++++ Material for this exercise ++++

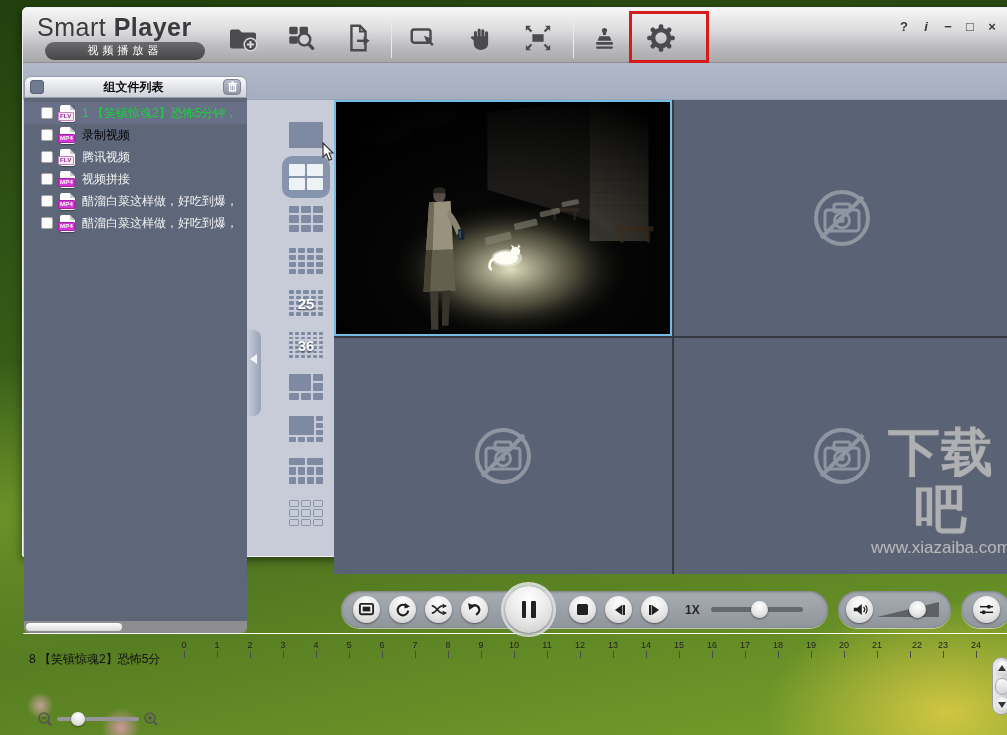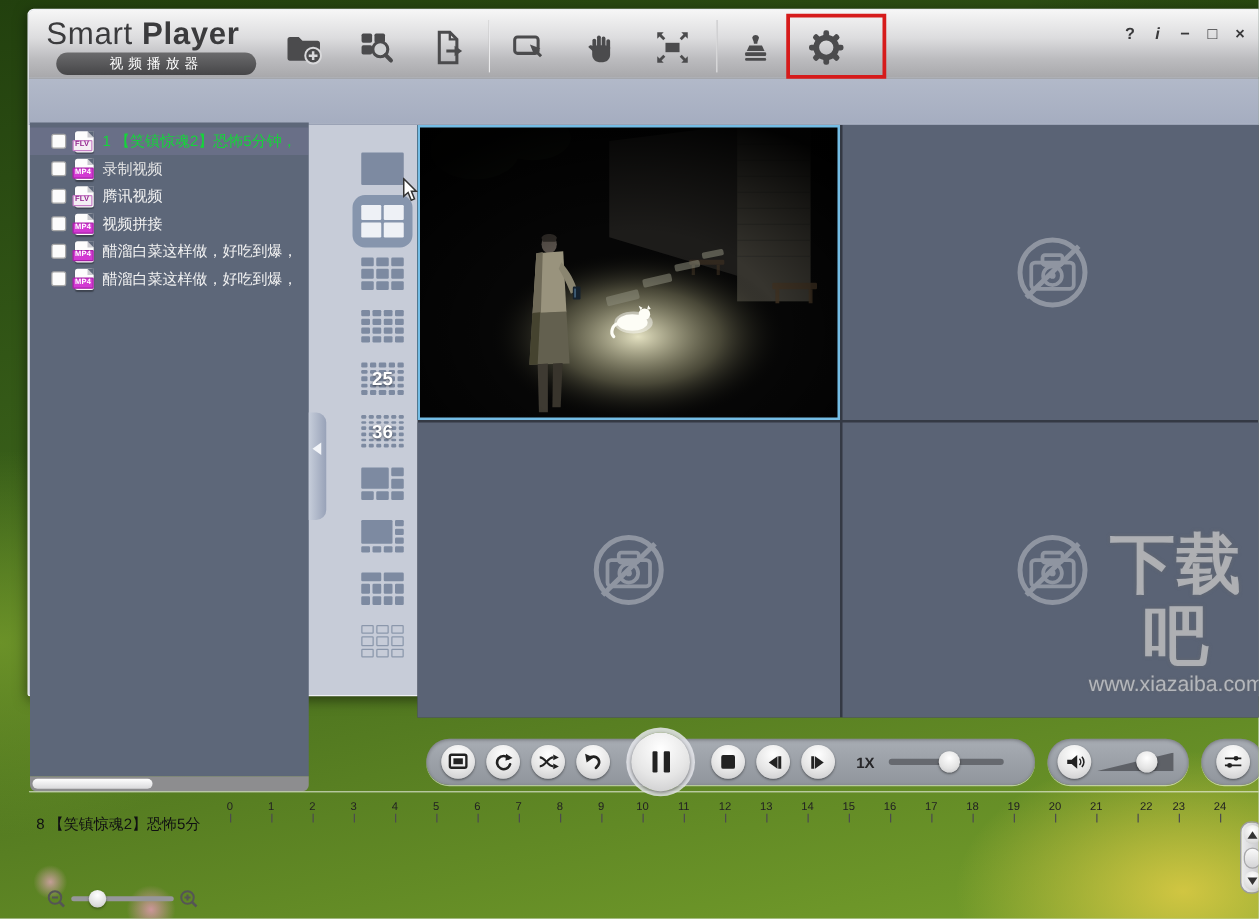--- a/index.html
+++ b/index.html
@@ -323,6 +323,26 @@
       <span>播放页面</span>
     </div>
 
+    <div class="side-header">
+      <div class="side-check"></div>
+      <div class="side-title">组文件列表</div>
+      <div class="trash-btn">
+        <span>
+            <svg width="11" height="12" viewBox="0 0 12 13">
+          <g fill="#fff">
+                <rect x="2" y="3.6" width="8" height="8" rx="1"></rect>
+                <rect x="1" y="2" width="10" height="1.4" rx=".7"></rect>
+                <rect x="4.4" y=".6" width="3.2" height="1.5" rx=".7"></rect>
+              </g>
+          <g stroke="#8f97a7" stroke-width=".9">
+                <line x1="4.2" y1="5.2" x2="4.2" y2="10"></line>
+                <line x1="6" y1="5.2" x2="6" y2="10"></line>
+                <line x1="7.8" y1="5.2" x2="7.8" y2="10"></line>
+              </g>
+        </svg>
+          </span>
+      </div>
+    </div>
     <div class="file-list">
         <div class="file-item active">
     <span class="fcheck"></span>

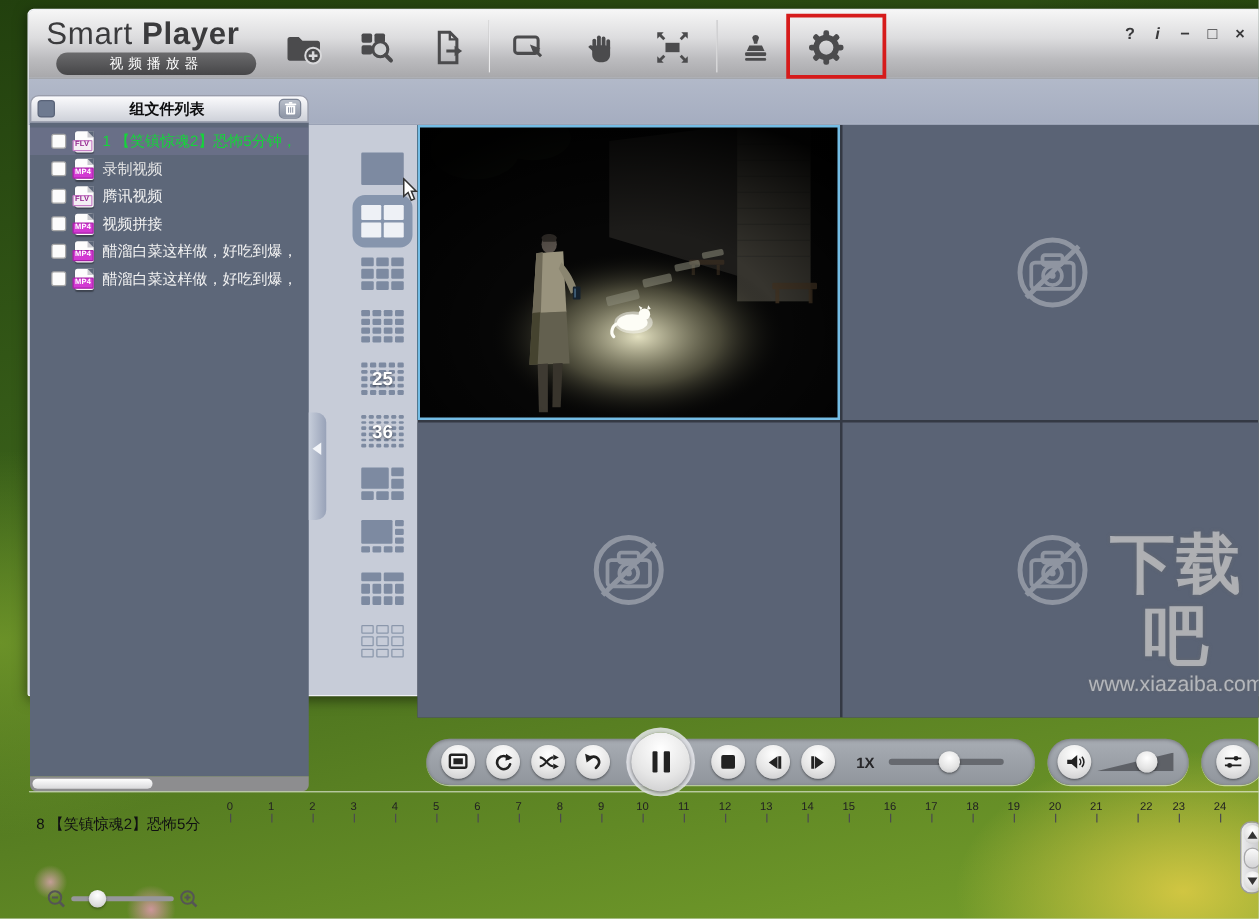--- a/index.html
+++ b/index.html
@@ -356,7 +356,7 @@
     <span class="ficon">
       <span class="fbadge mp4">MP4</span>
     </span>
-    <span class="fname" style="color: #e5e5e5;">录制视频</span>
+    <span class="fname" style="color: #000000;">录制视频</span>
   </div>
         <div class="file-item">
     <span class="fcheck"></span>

++++

### Assigned task
Scan the material above for the string "rect" and copy every line that has it.

### Answer section
+                <rect x="2" y="3.6" width="8" height="8" rx="1"></rect>
+                <rect x="1" y="2" width="10" height="1.4" rx=".7"></rect>
+                <rect x="4.4" y=".6" width="3.2" height="1.5" rx=".7"></rect>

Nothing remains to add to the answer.